クリアされてしまう理由は上記の「本に明示されていない重要だった二つのこと」のもう一つでもあって、それは参加者の「意外なほどに引き出される力」であり、世間一般ではこれをマンパワーなどと言うのかもしれない。
しかしいずれにせよ、そうした参加者を集めるのも、彼らの力を引き出すのも、代表のひとの存在に多くを拠っているという意味では頼み方の問題ということに一元化することもできるかもしれないが。

Twitterなどを見ていると、人間には頼まれもしないのに自らをアウトプットしたくなる欲求があるように思われ、適切な課題(Twitterなら140字以内とか)や柔軟な環境(TwitterならPCでもモバイルでも投稿が可能とか)が与えられることによりその機能が発動・増幅するところがあるようにも思われる。
それと同様なのかどうか、代表のひとがメンバーに何かを依頼するときにはその課題設定が絶妙だと感じられることが多い。と同時に、「もしそれが実現されたならどうなるか」という想像をさせることが巧みだとも感じられる。さらには、そうした依頼を機能させる前提として、メンバーの多くには自分の能力を存分に活用できることを楽しく感じている部分もあるように思われる。
これらの要素が揃うと、端から見て「それはちょっと無理があるんじゃないの」というようなことでも地道かつ急進的に果たされたりして、それがちょっと稀なぐらいの結果に結びついているようにも思われる。

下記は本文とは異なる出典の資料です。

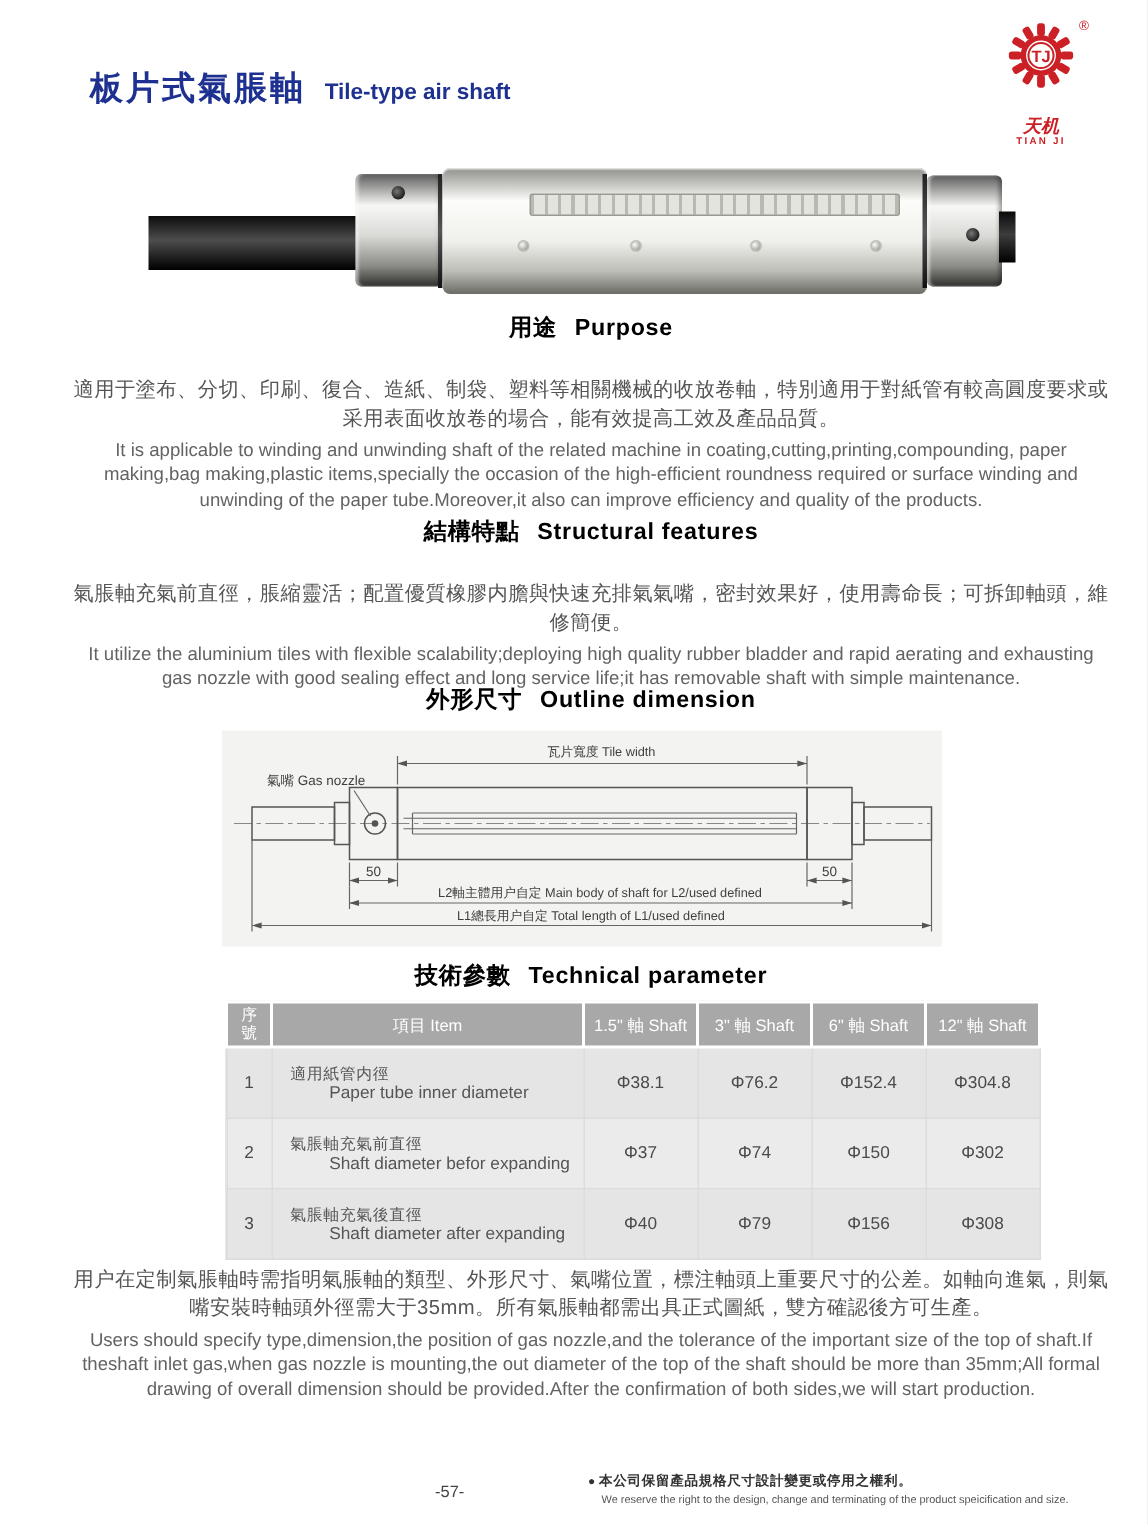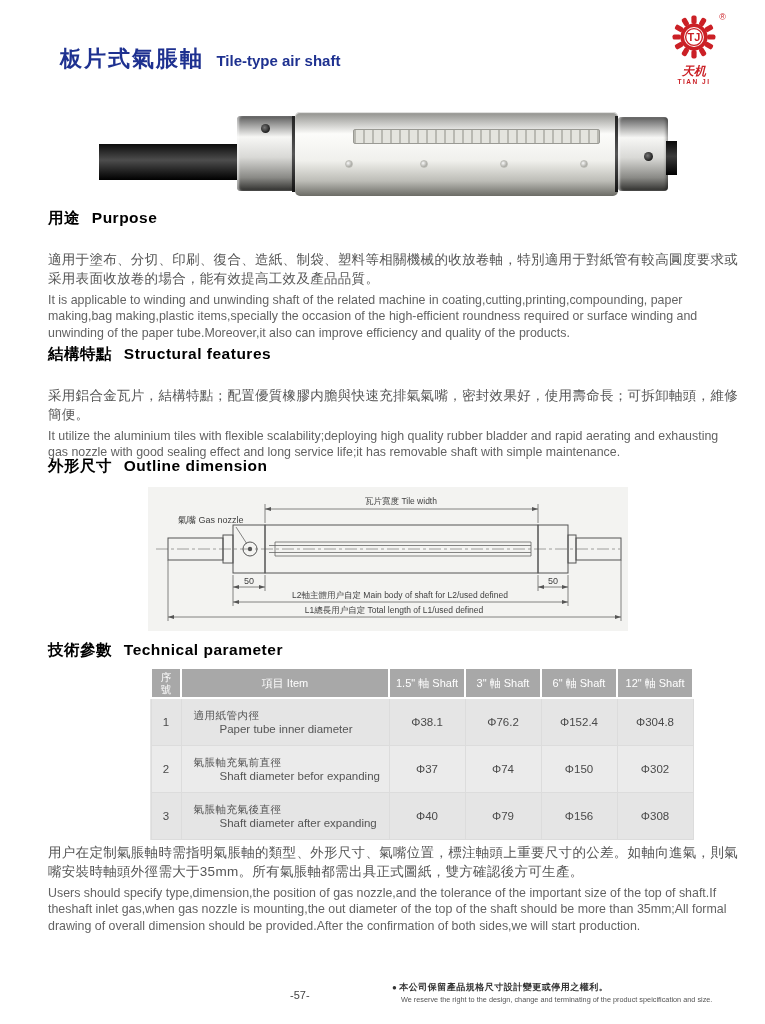--- a/index.html
+++ b/index.html
@@ -13,7 +13,7 @@
   .logo{position:absolute;left:664px;top:14px;width:60px;text-align:center;color:#cb2026;}
   .logo .reg{position:absolute;right:-2px;top:-2px;font-size:9px;color:#cb2026;}
   .logo-name-zh{font-family:"Liberation Serif","DejaVu Serif",serif;font-style:italic;
-                font-size:12px;font-weight:bold;line-height:1.1;margin-top:1px;}
+                font-size:12px;font-weight:bold;line-height:1.1;margin-top:13px;}
   .logo-name-en{font-size:6.5px;letter-spacing:1.5px;font-weight:bold;}
 
   

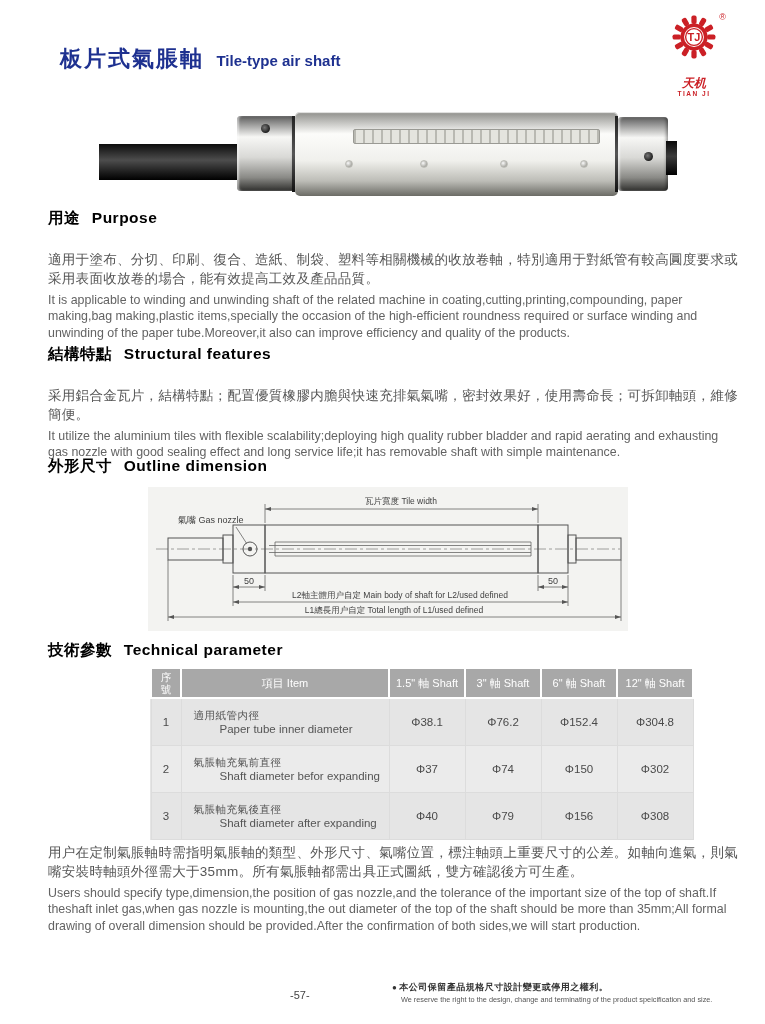--- a/index.html
+++ b/index.html
@@ -40,7 +40,7 @@
   .ph-ring{position:absolute;top:12px;height:76px;width:3px;background:linear-gradient(180deg,#222,#555,#111);}
 
   
-  .section{position:absolute;left:48px;width:692px;}
+  .section{position:absolute;left:48px;width:692px;text-align:center;}
   .sec-heading{font-size:15.5px;font-weight:bold;color:#000;letter-spacing:.5px;}
   .sec-heading .en{margin-left:7px;}
   .body-zh{margin-top:21px;font-size:13.5px;color:#555;line-height:1.42;letter-spacing:.3px;}

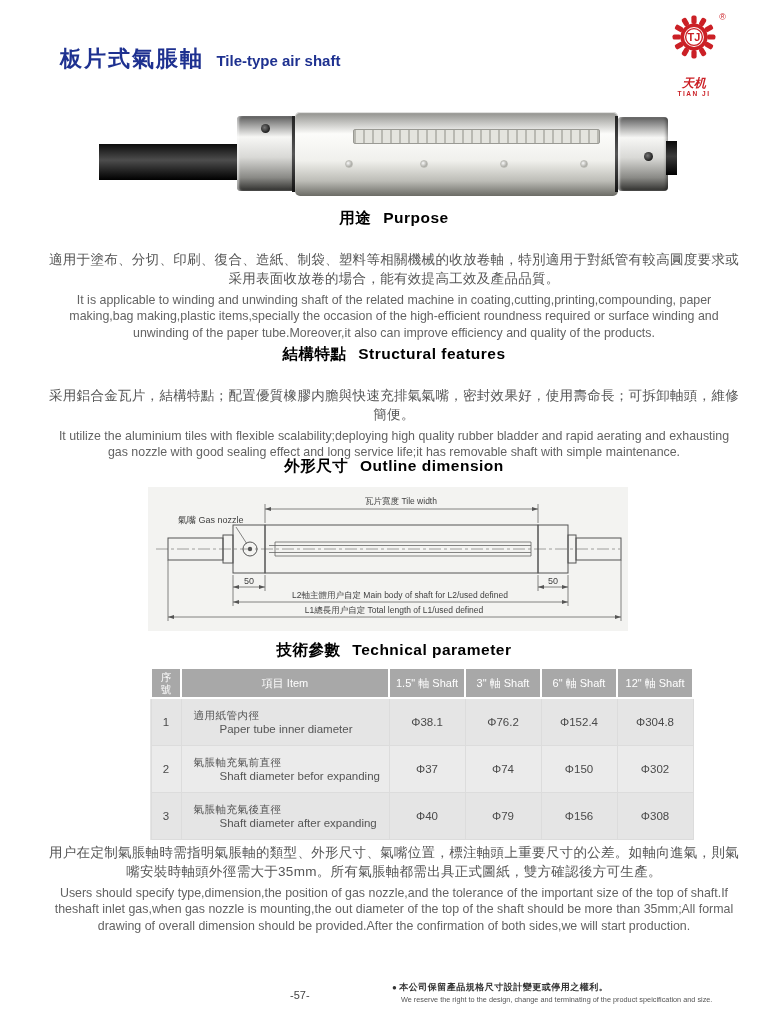--- a/index.html
+++ b/index.html
@@ -147,7 +147,7 @@
       <span>結構特點</span>
       <span class="en">Structural features</span>
     </div>
-    <div class="body-zh">采用鋁合金瓦片，結構特點；配置優質橡膠内膽與快速充排氣氣嘴，密封效果好，使用壽命長；可拆卸軸頭，維修簡便。</div>
+    <div class="body-zh">氣脹軸充氣前直徑，脹縮靈活；配置優質橡膠内膽與快速充排氣氣嘴，密封效果好，使用壽命長；可拆卸軸頭，維修簡便。</div>
     <div class="body-en">It utilize the aluminium tiles with flexible scalability;deploying high quality rubber bladder and rapid aerating and exhausting gas nozzle with good sealing effect and long service life;it has removable shaft with simple maintenance.</div>
   </div>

この際、それら参加者としても、自分の能力を生かせるということの他に、成果が分かりやすい、という点によって行為が促進される面があるように思われる。というのも、どうも印象として、被災地支援の際にはアクションをした場合としなかった場合との違いが行為者に対してけっこう分かりやすい気がする。
たとえば、この活動がはじまった頃によく言われたこととして「いつまでやるのか、早めに明確にした方がいい」というアドヴァイスがあった。何人ものひとに言われたこれはおそらく、終わる時期がはっきりしないと、参加者のモチベーション(やる気)が落ちやすくなるから、という理由によるものだったと思われる。それは見方によっては確かにそのとおりでもあるが、じつは今回のようなボランティア活動においては、支援の対象となる地域や人が限定されているため、期限が限定されていなくてもモチベーションが落ちづらいのではないかと思えてきている。
逆に言えば、何のためにやっているのか、その手応えが伝わりづらい状況にある場合、継続性は落ちていくとも予測される。
さらにはこの団体では、作業を割り振る際、その責任ごと任せていくケースが多いので、そうした手応えも小さなものではないと思われ、それが参加者の熱量にもつながっているのかもしれない。

ちなみに、この団体に対するよくある質問として、他の団体とどこが違うのか、というものがあるが、もし違いがあるなら、代表のひとがやっているそのような形での依頼をできる人が中にいるかいないかに拠るのではないかと今は思っている。